_YOUR OBJECTIVE_
What lines in this listing contain the string "Blazing"? Report each one by copying it.

_EXTRACTED MATERIAL_
+ + + + +

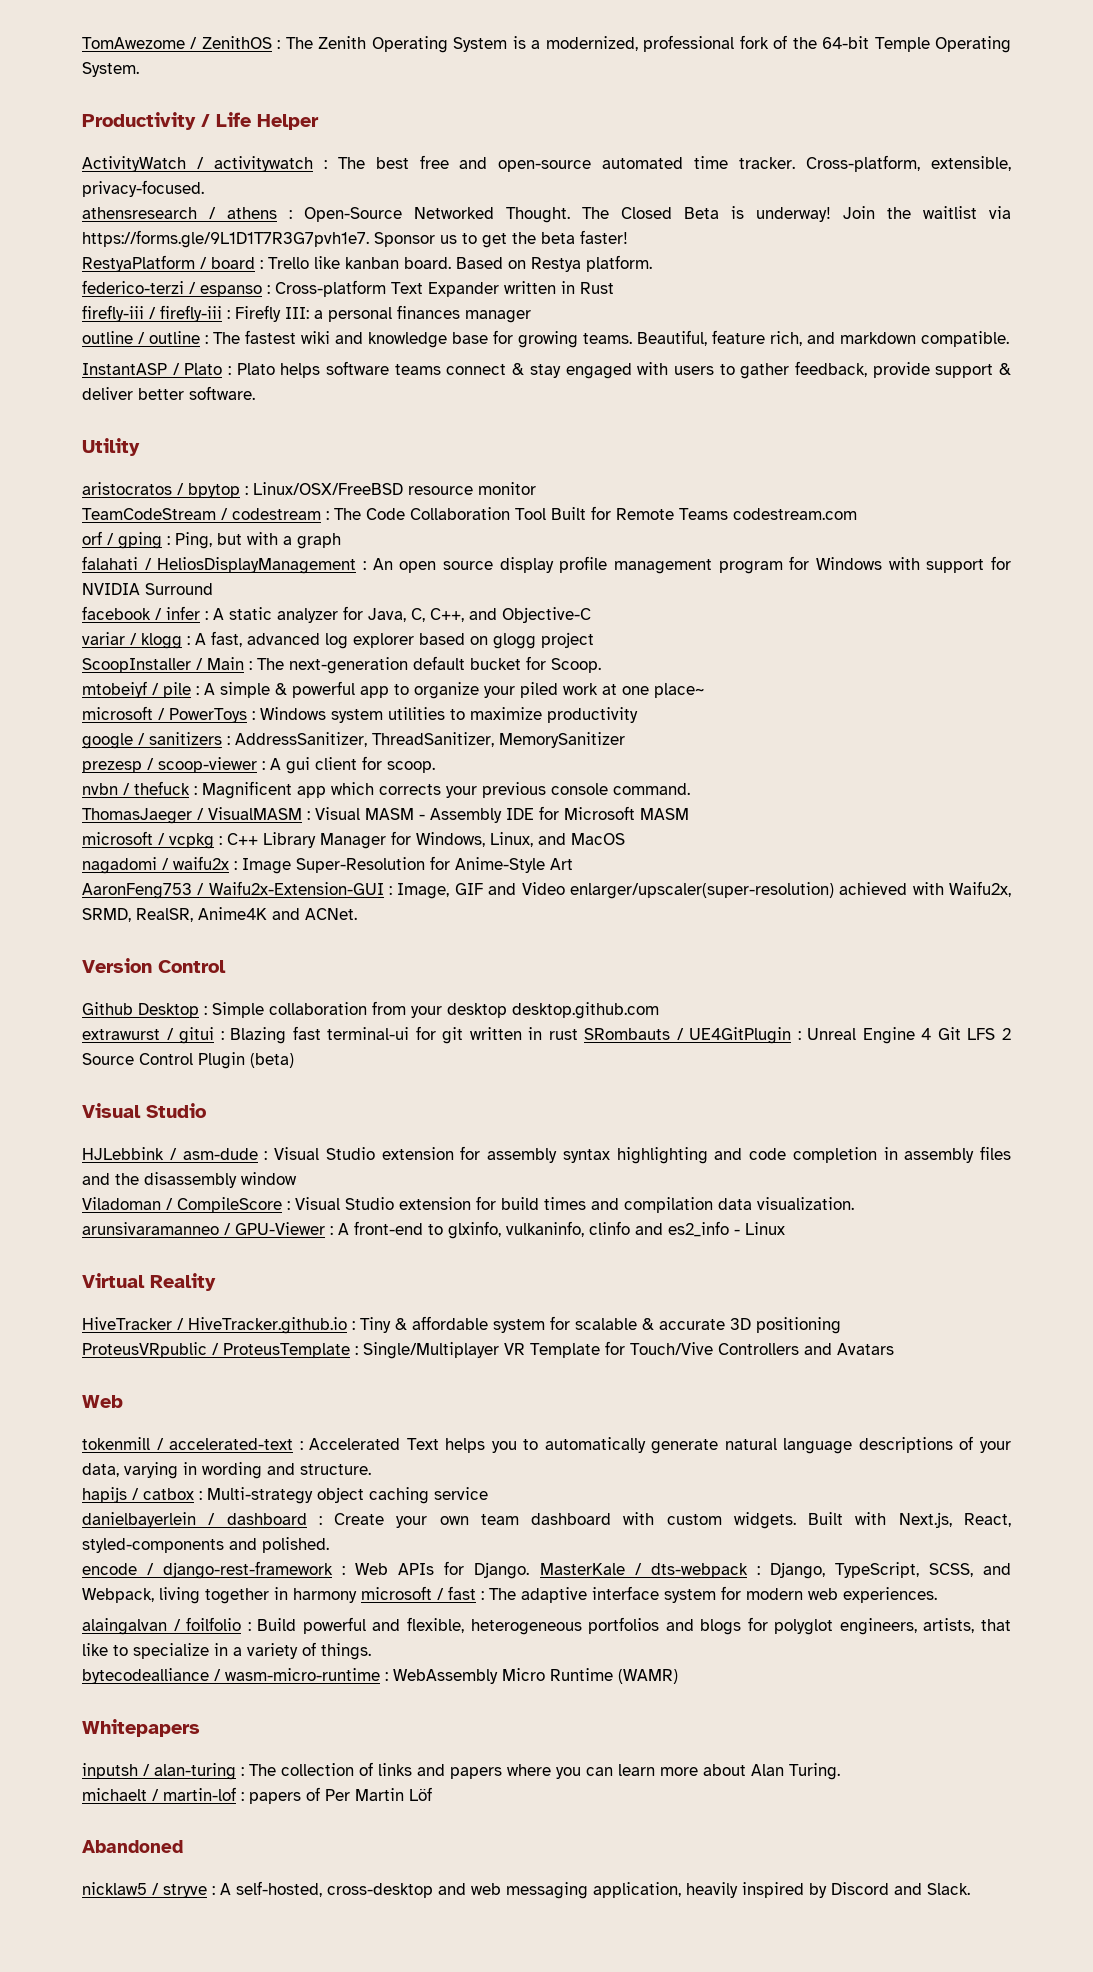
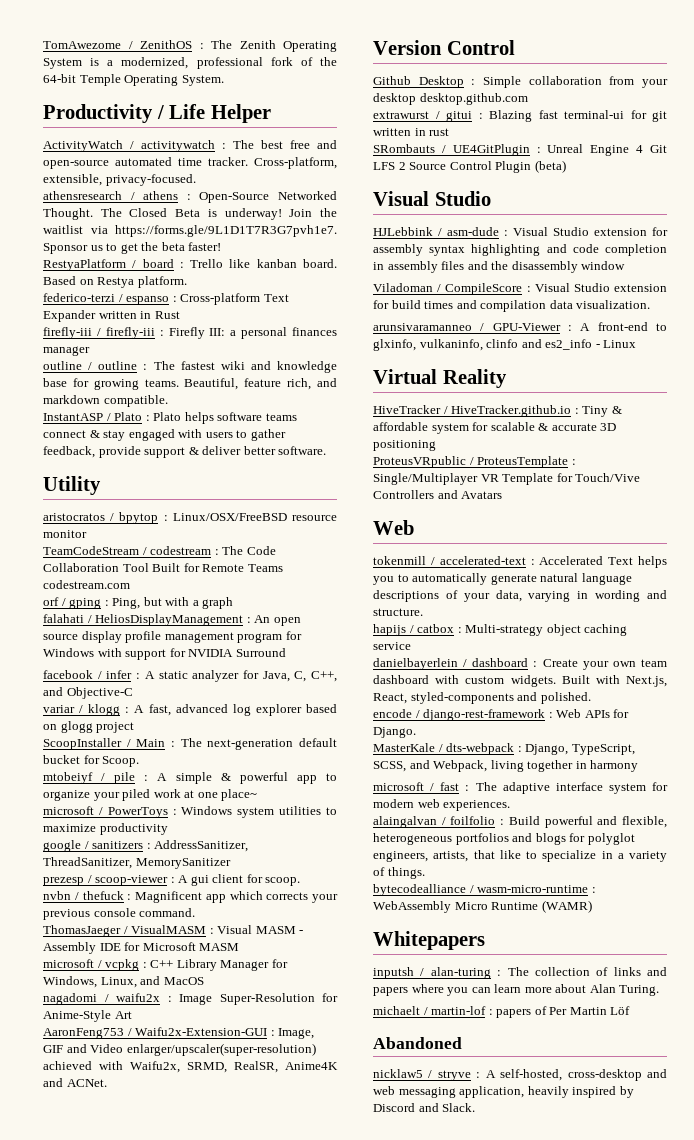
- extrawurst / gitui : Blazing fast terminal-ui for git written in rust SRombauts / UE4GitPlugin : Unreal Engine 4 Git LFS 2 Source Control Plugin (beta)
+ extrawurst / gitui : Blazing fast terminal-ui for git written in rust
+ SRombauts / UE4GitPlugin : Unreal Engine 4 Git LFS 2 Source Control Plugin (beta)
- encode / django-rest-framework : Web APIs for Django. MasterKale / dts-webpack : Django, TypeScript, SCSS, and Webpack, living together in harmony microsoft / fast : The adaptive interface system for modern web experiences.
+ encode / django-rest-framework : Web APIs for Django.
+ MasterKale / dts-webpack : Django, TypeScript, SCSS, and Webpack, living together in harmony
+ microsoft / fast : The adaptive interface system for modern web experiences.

+ + + + +

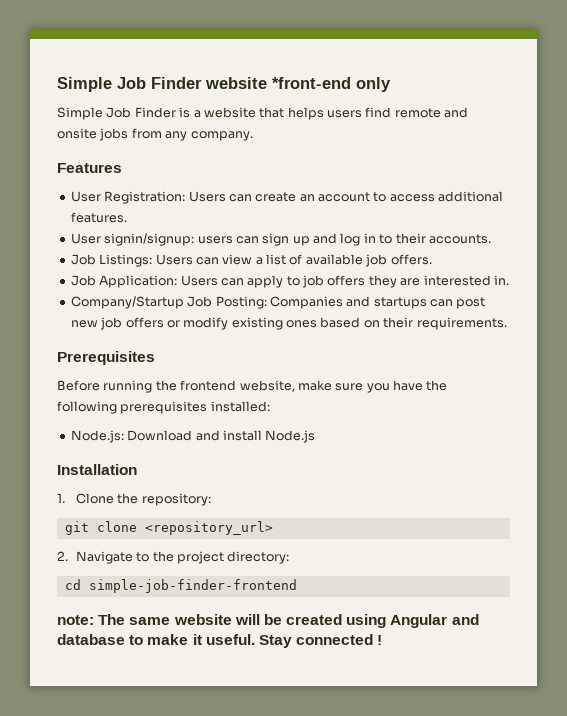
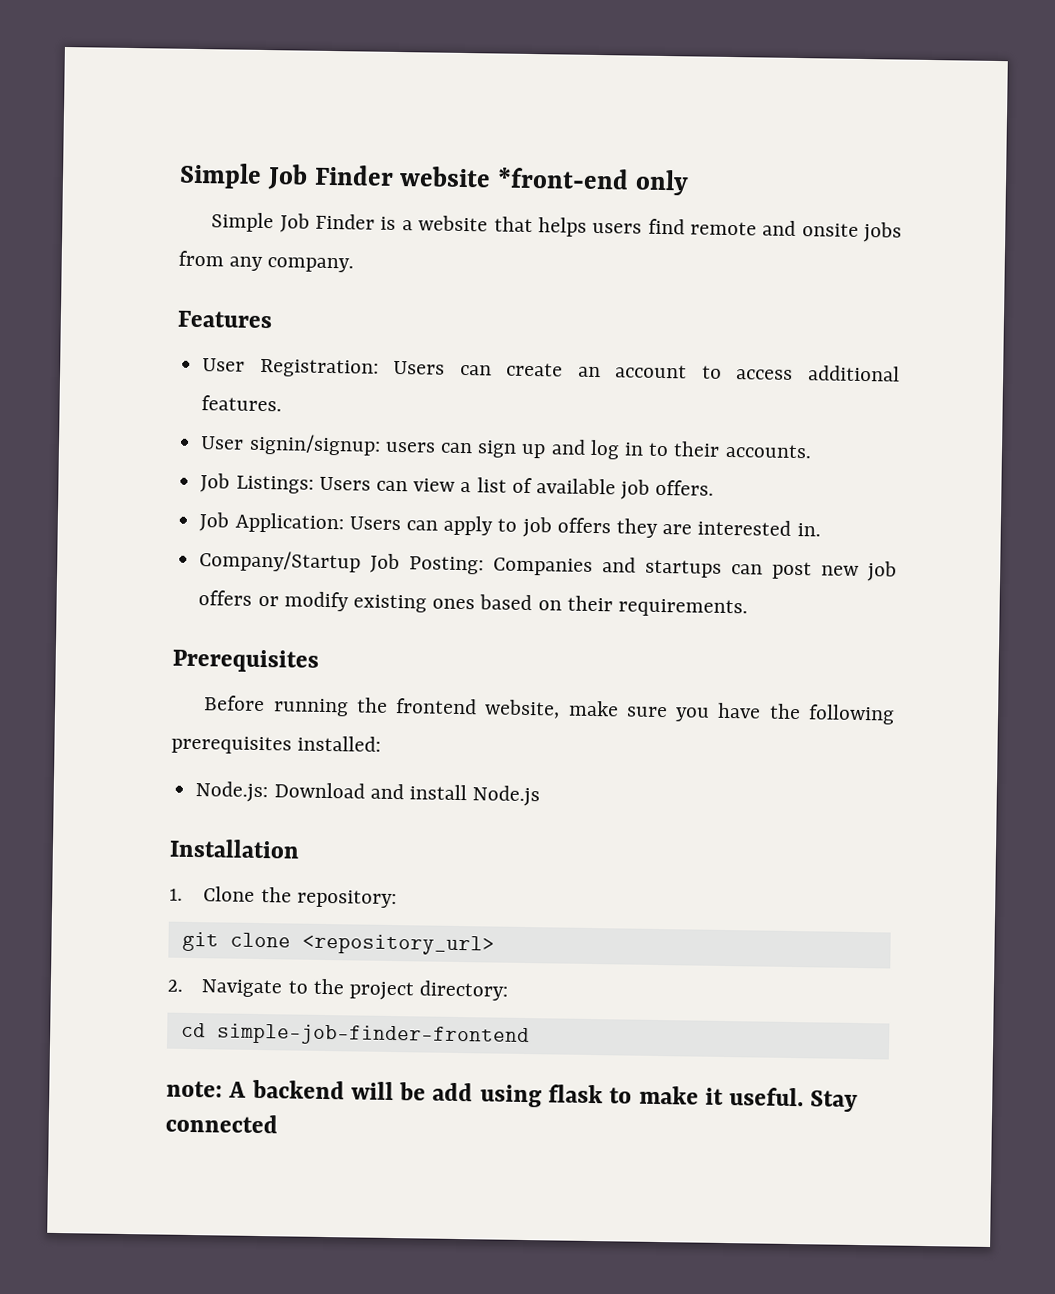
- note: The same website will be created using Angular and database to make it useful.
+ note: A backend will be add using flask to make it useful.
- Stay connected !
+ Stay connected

+ + + + +

_SOLUTION TO THIS TASK_
- extrawurst / gitui : Blazing fast terminal-ui for git written in rust SRombauts / UE4GitPlugin : Unreal Engine 4 Git LFS 2 Source Control Plugin (beta)
+ extrawurst / gitui : Blazing fast terminal-ui for git written in rust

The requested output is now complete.